Pelaku Penculikan dan Pemerkosaan Anak di Bawah Umur Di Cianjur Diringkus

Menurutnya kejadian pemerkosaan berawal dari pelaku Jajang mendatangi rumah nenek korban A (17) di Kecamatan Cibinong, pada Rabu, (02/10), kemudian tersangka masuk ke kamar korban dengan melalui jendela dengan cara dicongkel, (7/10/2019).

Cianjur, (MI) -  Kepolisian Resor Cianjur tangkap dua orang pelaku pemerkosaan anak di bawah umur sekaligus penculikan, namun satu orang tersangka berhasil melarikan diri.

Waka Polres Cianjur Kompol Jaka Mulyana mengatakan kedua orang pelaku yaitu Jajang Ridwan (54) dan Abdul Hidayat (44) diamankan di kediaman salah satu tersangka di Gang Harapan RT 02/13 Kelurahan Sayang.

“Namun untuk pelaku Edo hingga saat ini petugas masih melakukan pencarian dan pengejaran terkait kasus pemerkosaan anak dibawah umur tersebut,” kata Jaka pada wartawan, Senin, (07/10/2019).

Menurutnya kejadian pemerkosaan berawal dari pelaku Jajang mendatangi rumah nenek korban A (17) di Kecamatan Cibinong, pada Rabu, (02/10), kemudian tersangka masuk ke kamar korban dengan melalui jendela dengan cara dicongkel.

“Setelah berhasil masuk ke kamar, pelaku langsung menyekap korban dengan sebuah kain, kemudian korban tidak sadarkan diri, lalu membawanya ke rumah tersangka,” ucap dia.

Hampir selama empat hari kata dia, korban yang masih di bawah umur tersebut diperkosa secara begiliran oleh ketiga orang pelaku.
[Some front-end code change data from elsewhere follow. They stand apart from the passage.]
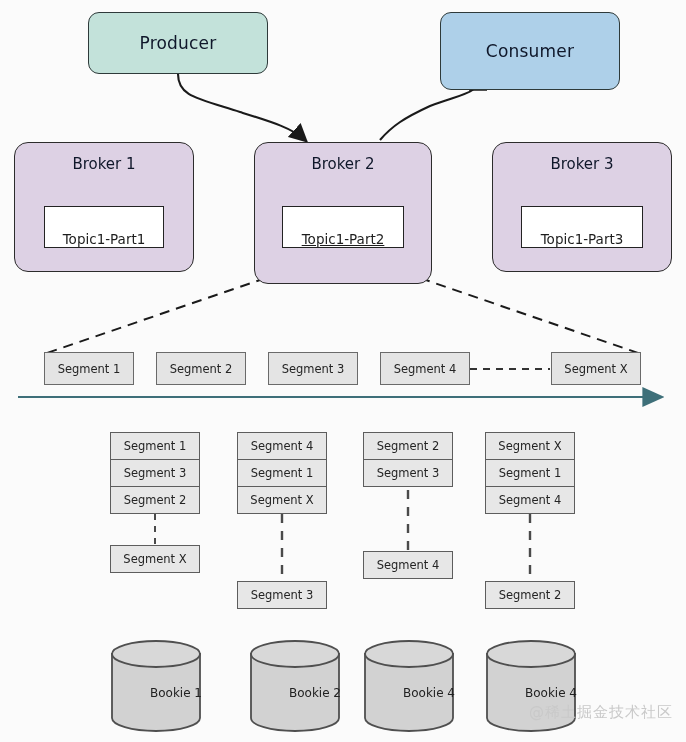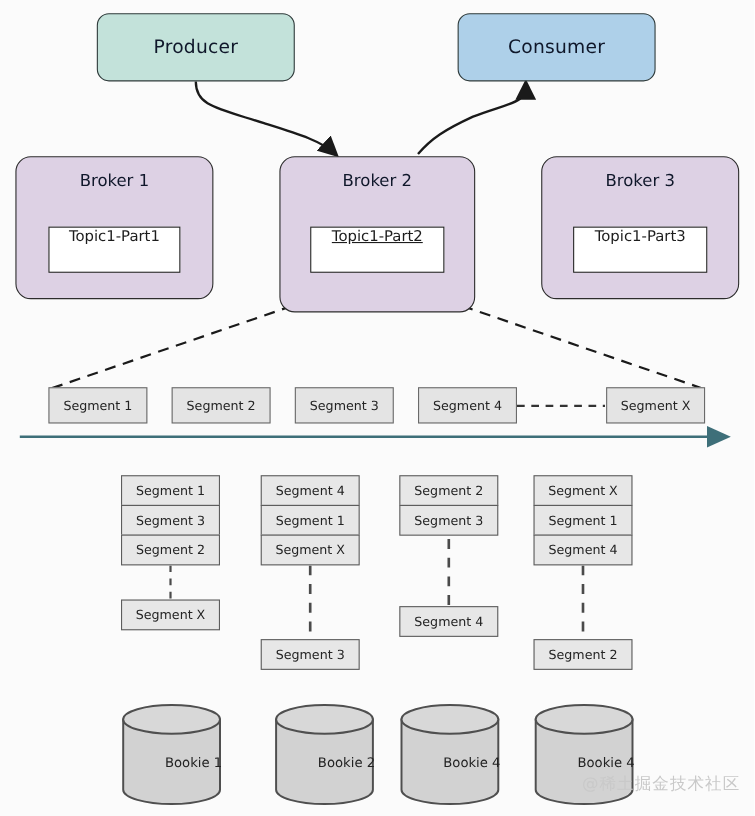--- a/index.html
+++ b/index.html
@@ -144,7 +144,7 @@
     <span>Producer</span>
   </div>
 
-  <div class="node endpoint consumer" style="left:416px; top:12px; width:180px; height:62px;">
+  <div class="node endpoint consumer" style="left:440px; top:12px; width:180px; height:78px;">
     <span>Consumer</span>
   </div>
 

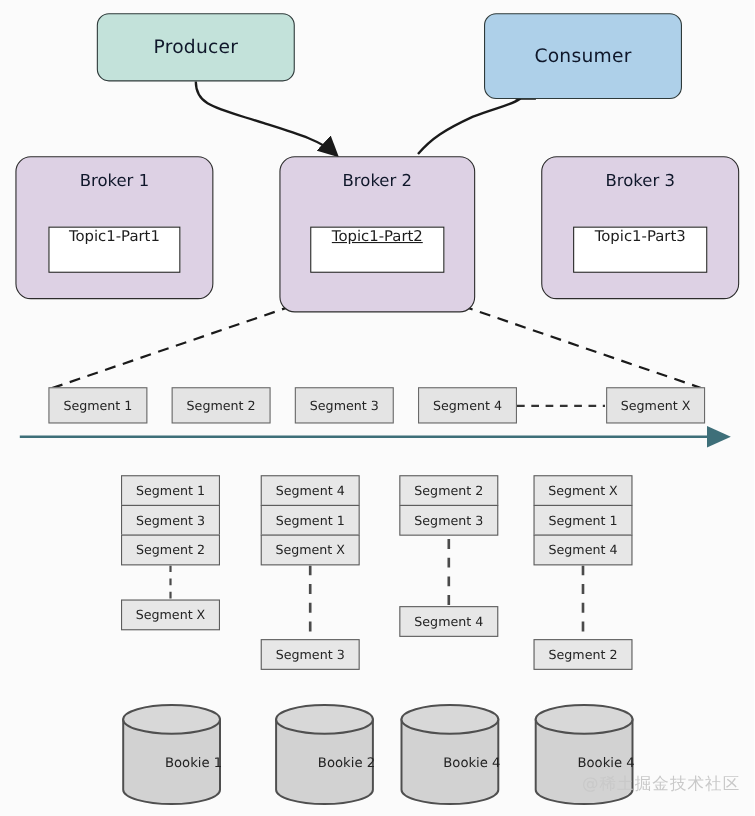--- a/index.html
+++ b/index.html
@@ -60,7 +60,7 @@
     background: #ffffff;
     border: 1.6px solid #232323;
     display: flex;
-    align-items: flex-start;
+    align-items: flex-end;
     justify-content: center;
     font-size: 13.5px;
     color: #1d1d1d;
Selain itu juga para pelaku mengancam korban dengan cara menodongkan senjata tajam.

“Kasus tersebut berhasil diungkap setelah korban berhasil melarikan diri dari rumah tersangka Jajang, dan kebetulan pada saat itu Polsek Cianjur kota sedang melakukan patroli, kemudian korban langsung meminta pertolongan ke petugas,” tuturnya.

Pihaknya mengatakan atas perbuatan para tersangka, mereka dijerat pasal 81 ayat 1 Undang undang nomer 23 tahun 2002 tentang perlindungan anak, dengan ancaman pidana paling lama 15 tahun penjara dan denda lima miliar rupiah.